Experts also fear that the central bank may allow the currency to depreciate with limited intervention.
“The RBI, it seems, is adopting a more soft touch approach to intervention, given that it is already considerably short in forward contracts, including NDF (Non-Deliverable Forward) . It may therefore want to use its intervention power judiciously,” said Abhishek Goenka, Founder & CEO of India Forex Asset Management-IFA Global.
Further, Jateen Trivedi, VP Research Analyst - Commodity and Currency, LKP Securities, said that a muted RBI intervention has contributed to the swift depreciation. With the RBI policy announcement due on December 5 , markets expect clarity on whether the central bank will step in to stabilise the currency or not.
The local currency opened at an all-time low and crossed the 90-mark against the US dollar on persistent equity outflows and uncertainty around the India-US trade deal.
The MPC begins it meeting later in the day on December 3 , and the interest rate decision is due on December 5.
INR concernExperts said that the central bank is expected to acknowledge the currency’s depreciation in the monetary policy, but may avoid signalling any levels to the currency.
RBI Governor Sanjay Malhotra has repeatedly stated that the central bank “does not target any specific level” of the rupee and instead prioritises curbing abnormal volatility.
Malhotra added recently that the rupee's recent weakness reflects natural market dynamics, and that an annual depreciation of around 3-3.5 percent aligns with long-term trends.
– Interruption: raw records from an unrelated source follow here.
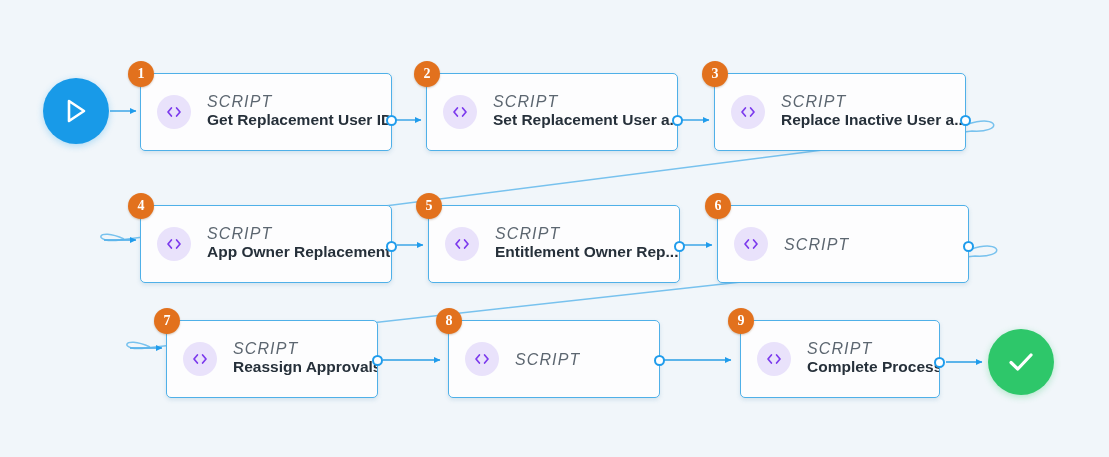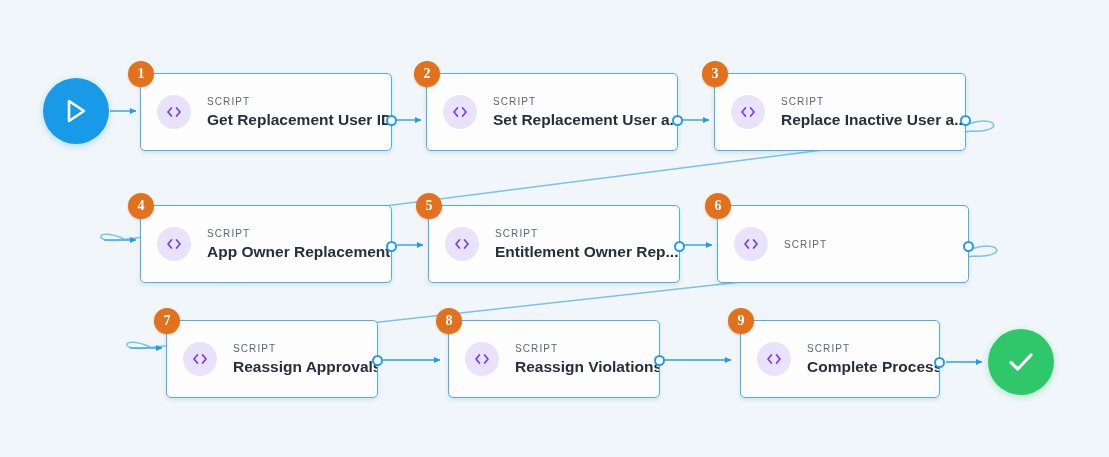--- a/index.html
+++ b/index.html
@@ -74,11 +74,12 @@
     overflow: hidden;
   }
   .kind {
-    font-size: 10px;
+    font-size: 16px;
     letter-spacing: 1.1px;
     color: #5c6670;
     line-height: 13px;
     white-space: nowrap;
+    font-style: italic;
   }
   .title {
     font-size: 15.5px;

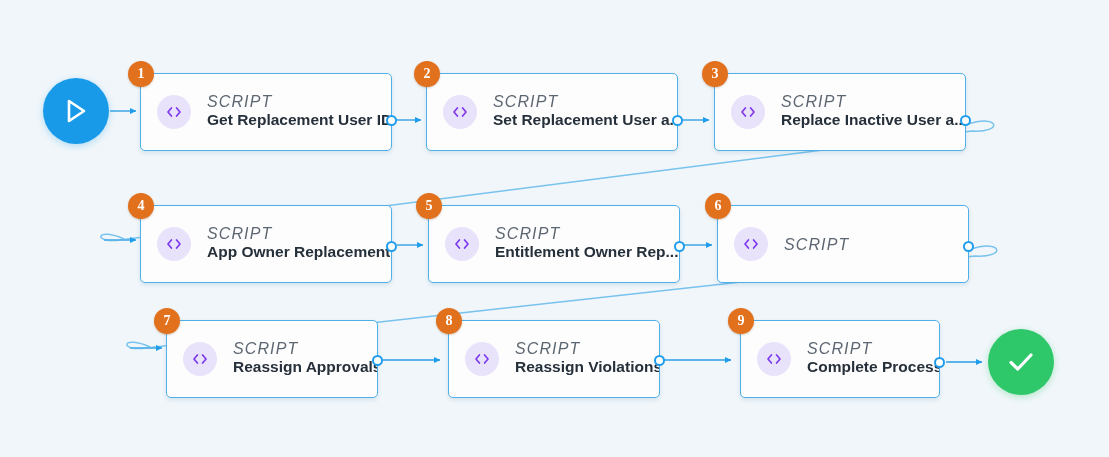--- a/index.html
+++ b/index.html
@@ -279,7 +279,6 @@
     </div>
     <div class="node-text">
       <div class="kind">SCRIPT</div>
-      <div class="title">Reassign Violations</div>
     </div>
     <div class="port" style="right:-6px; top:34px;"></div>
   </div>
This stance allows the MPC to retain room for a growth-supportive rate cut, without being tied to defending any particular level and intervene in the markets to stabilise the volatility.
Depreciation so farAccording to Bloomberg data, the Indian rupee depreciated 5.08 percent between December 31, 2024, and December 3, 2025. It has become the worst-performing currency among Asian peers, after the Indonesian Rupiah, which depreciated 3.17 percent during same period. Philippine's Peso depreciated 1.54 percent, and Hong Kong Dollar depreciated 0.18 percent.
Among Emerging Markets (EMs), the Indian rupee is the third worst-performing currency. Argentina's Peso and the Turkish Lira have depreciated 29.18 percent and 16.69 percent, respectively.